• _Task to complete_:
Please copy every record below exactly, but leave the pictures out.

• _Records for processing_:
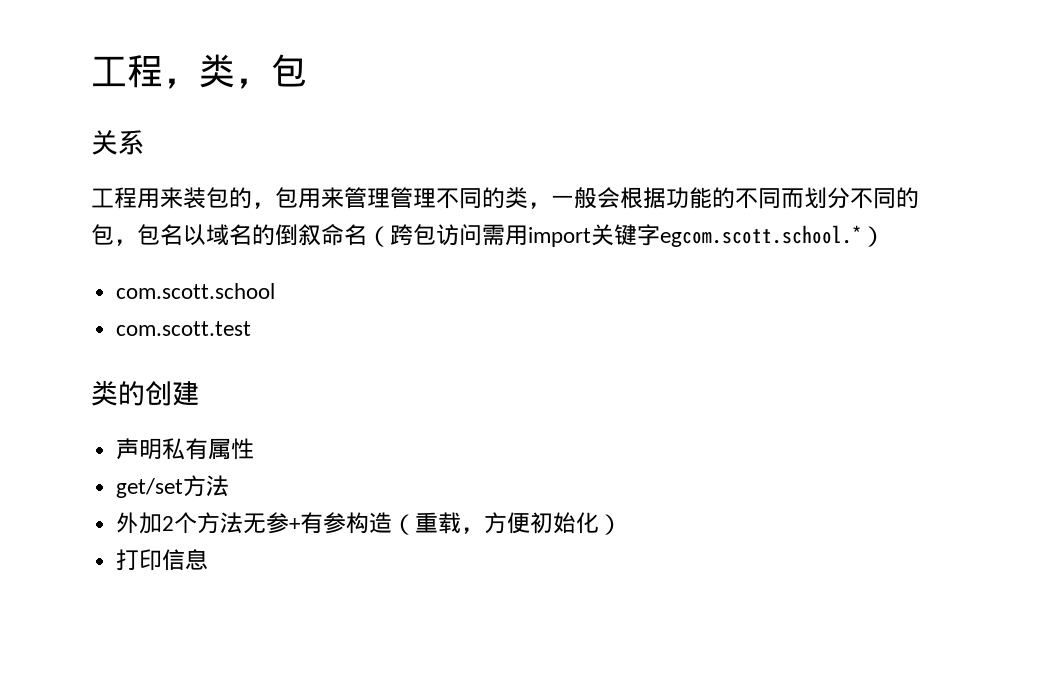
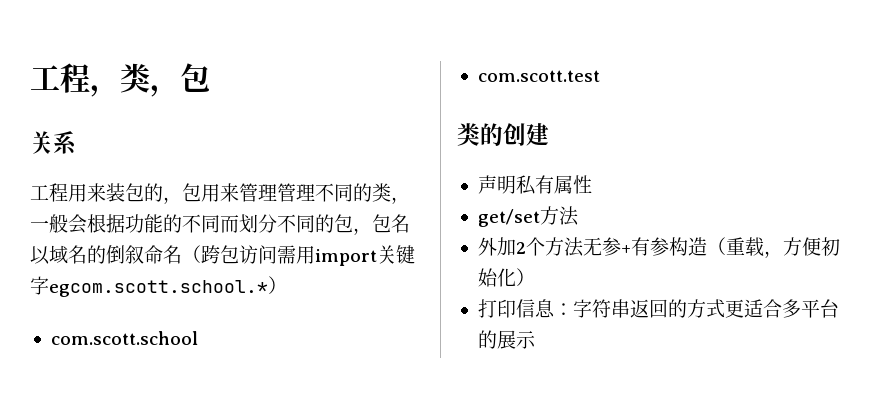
(209, 559) none -> [553,299,839,318] [477,330,536,349] ：字符串返回的方式更适合多平台的展示

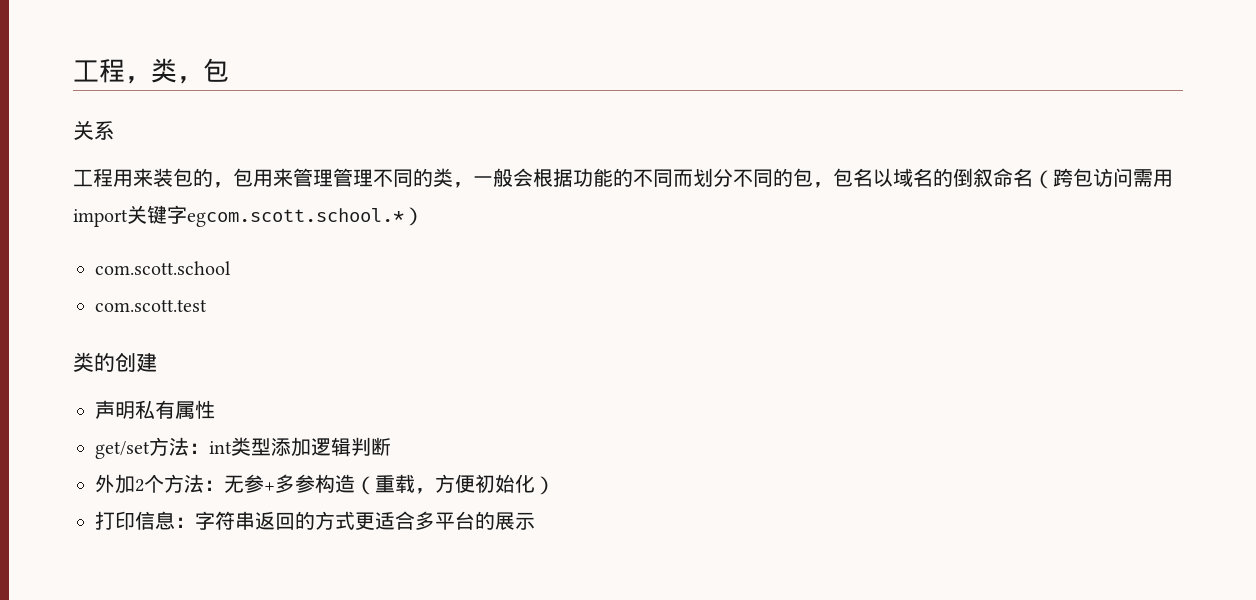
(579, 216) none -> [189,437,391,457] ：int类型添加逻辑判断
(584, 247) none -> [204,480,224,491] ：
[630,237,650,256] 有 -> [275,474,295,493] 多

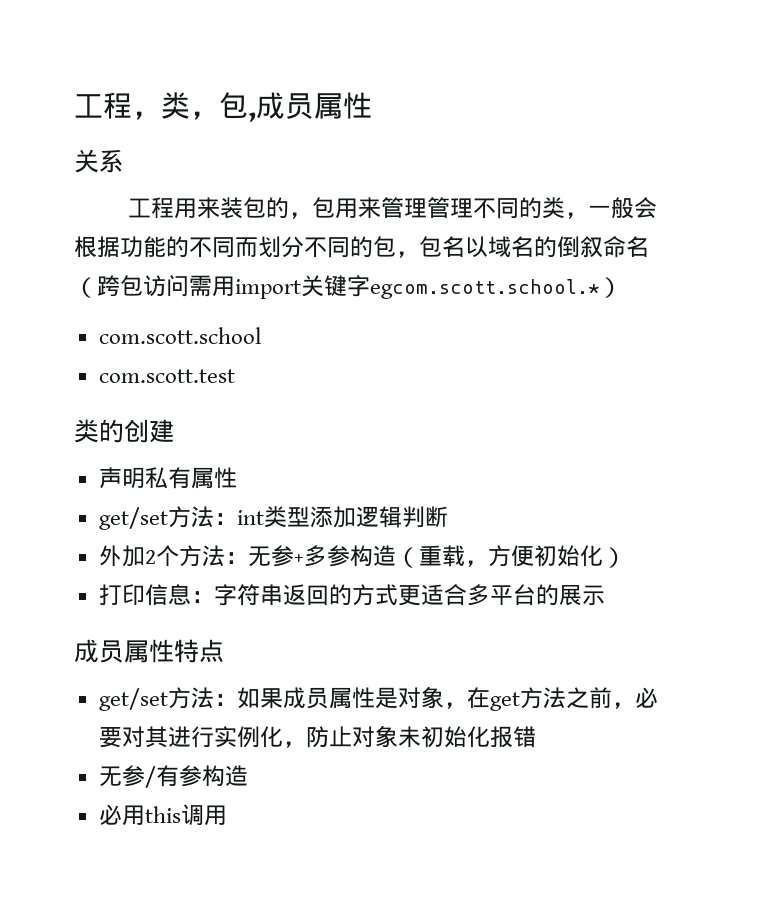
(229, 70) none -> [248,92,372,122] ,成员属性
(535, 521) none -> [74,639,224,663] [98,686,658,711] [98,725,536,748] [98,765,248,788] [98,804,227,826] // 成员属性特点 // get/set方法：如果成员属性是对象，在get方法之前，必要对其进行实例化，防止对象未初始化报错 // 无参/有参构造 // 必用this调用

• _Response below_:
(209, 559) none -> [553,299,839,318] [477,330,536,349] ：字符串返回的方式更适合多平台的展示

(579, 216) none -> [189,437,391,457] ：int类型添加逻辑判断
(584, 247) none -> [204,480,224,491] ：
[630,237,650,256] 有 -> [275,474,295,493] 多

(229, 70) none -> [248,92,372,122] ,成员属性
(535, 521) none -> [74,639,224,663] [98,686,658,711] [98,725,536,748] [98,765,248,788] [98,804,227,826] // 成员属性特点 // get/set方法：如果成员属性是对象，在get方法之前，必要对其进行实例化，防止对象未初始化报错 // 无参/有参构造 // 必用this调用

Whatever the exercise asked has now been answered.